Worst by a long shot is how people like to phrase their judgments: "I can't believe she's still single." "How is she still single? She's so pretty!" "And that right there is why he's still single."

Still single implies our adult life's sole quest is to un-single ourselves and we're routinely fucking it up. Maybe it's because we can't find someone to put up with us (women, haha, we're so crazy, yanno?!) or maybe we're just being too picky (which, if you ask me, isn't even a thing). And of course there's the additional implication that being single is inherently undesirable. Reality check: WE DON'T ALL HAVE THE SAME PRIORITIES.To some people it's like life is one big race to the altar, and they can't fathom the possibility that some of us are cool with just stopping to smell the roses along the way, or skipping the race entirely in favor of - literally - anything else.

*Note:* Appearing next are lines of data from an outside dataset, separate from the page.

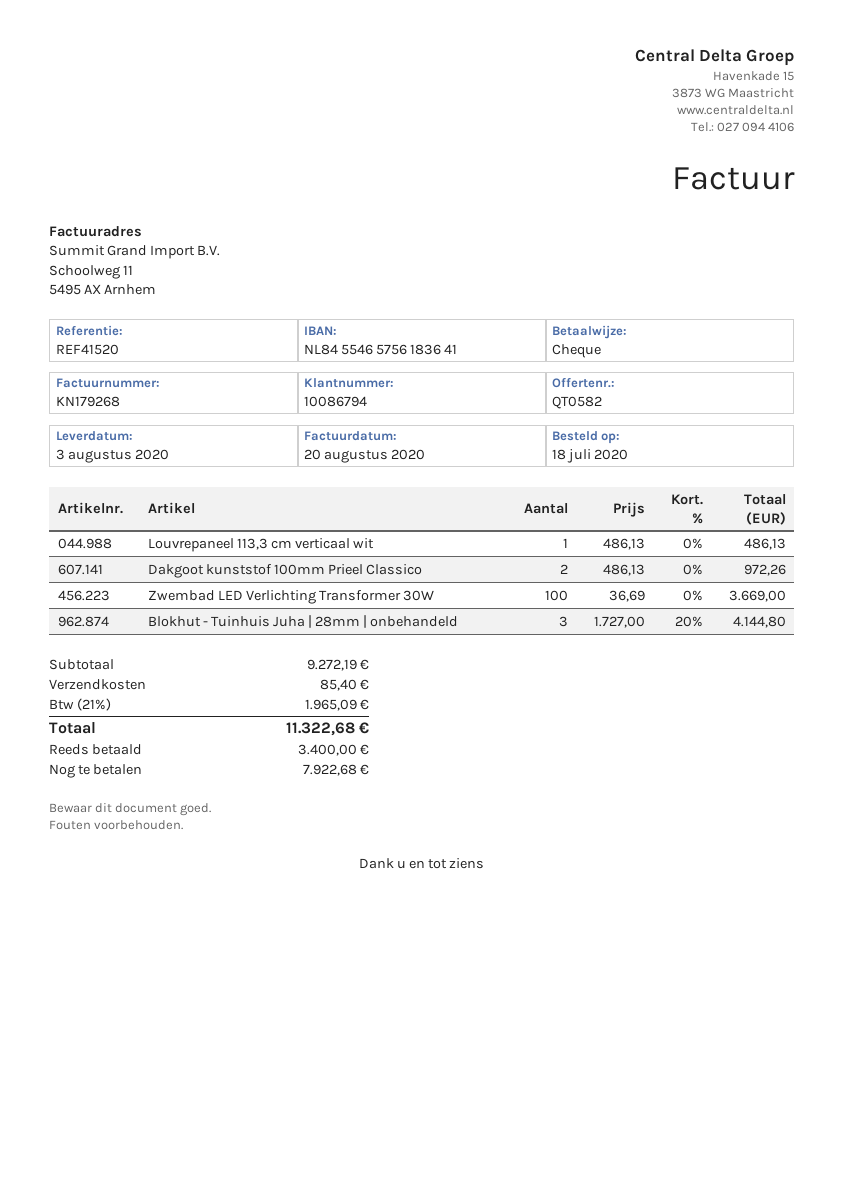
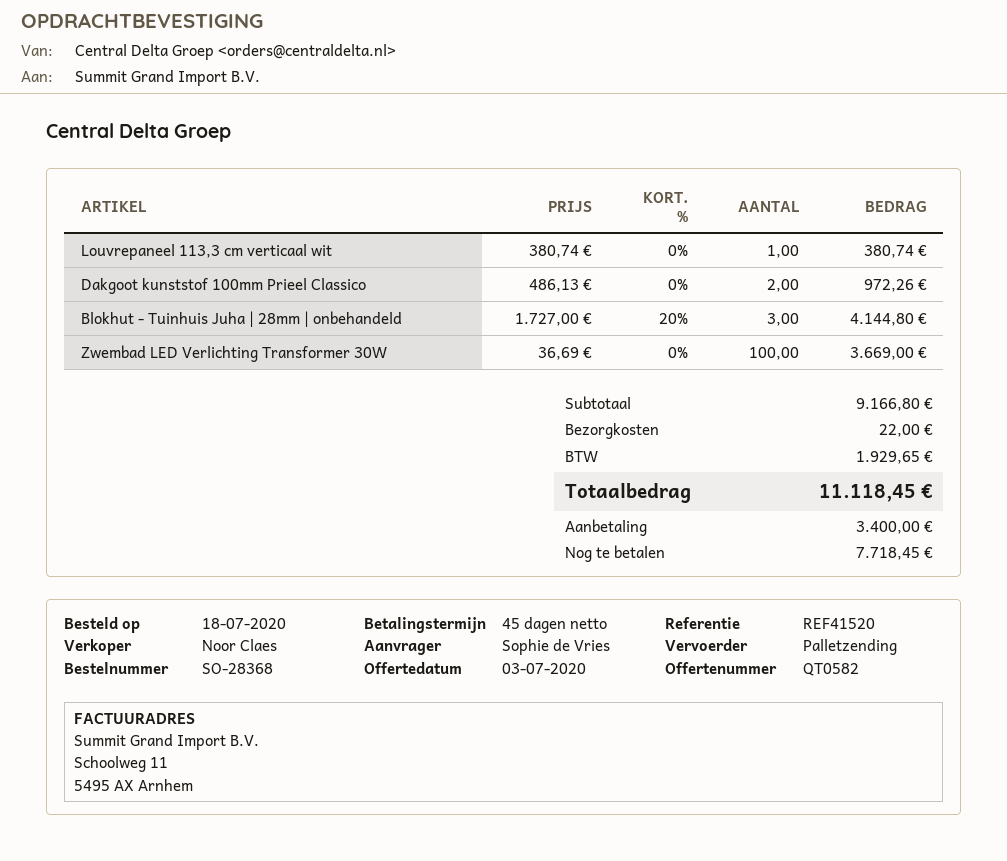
Louvrepaneel 113,3 cm verticaal wit: 1 x 486.13 = 486.13 -> 1 x 380.74 = 380.74
subtotal: 9272.19 -> 9166.80
shipping: 85.40 -> 22.00
tax: 1965.09 -> 1929.65
total: 11322.68 -> 11118.45
balance: 7922.68 -> 7718.45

I'm not still anything. I just am. And as it happens I am not in a romantic relationship and could not give fewer fucks. I do what I want, when I want, where I want. I answer to me. I am enjoying my life the way I want to. I have friends. I have hobbies. I have Netflix. I have night cheese. I do not suffer loneliness. Why is this concept so hard to comprehend? Sure, married life undoubtedly opens certain doors and holds joys of its own (that I may have the pleasure of experiencing some day, if and when I'm fucking good and ready). Each lifestyle carries its own set of pros and cons. I can see this, why can't you? Did you emerge from the womb a wedded bride?

I give members of older generations a little slack because they've been held hostage by history and pretty much all suffer from Stockholm syndrome and will go to their graves believing gays are evil and rap is an illegitimate form of entertainment. But can my fellow formerly Lisa Frank-toting, Starter jacket-wearing brethren please get your heads out of your asses and kindly see your way the fuck out of my business? I'd hoped for a little better out of you. You might think you have it made in the shade now, but in ten years when the marriage you rushed into for the FOMO sake of posting that godforsaken picture of your bedazzled ring finger before the rest of your Facebook friends ends in divorce, don't expect a ton of sympathy from us.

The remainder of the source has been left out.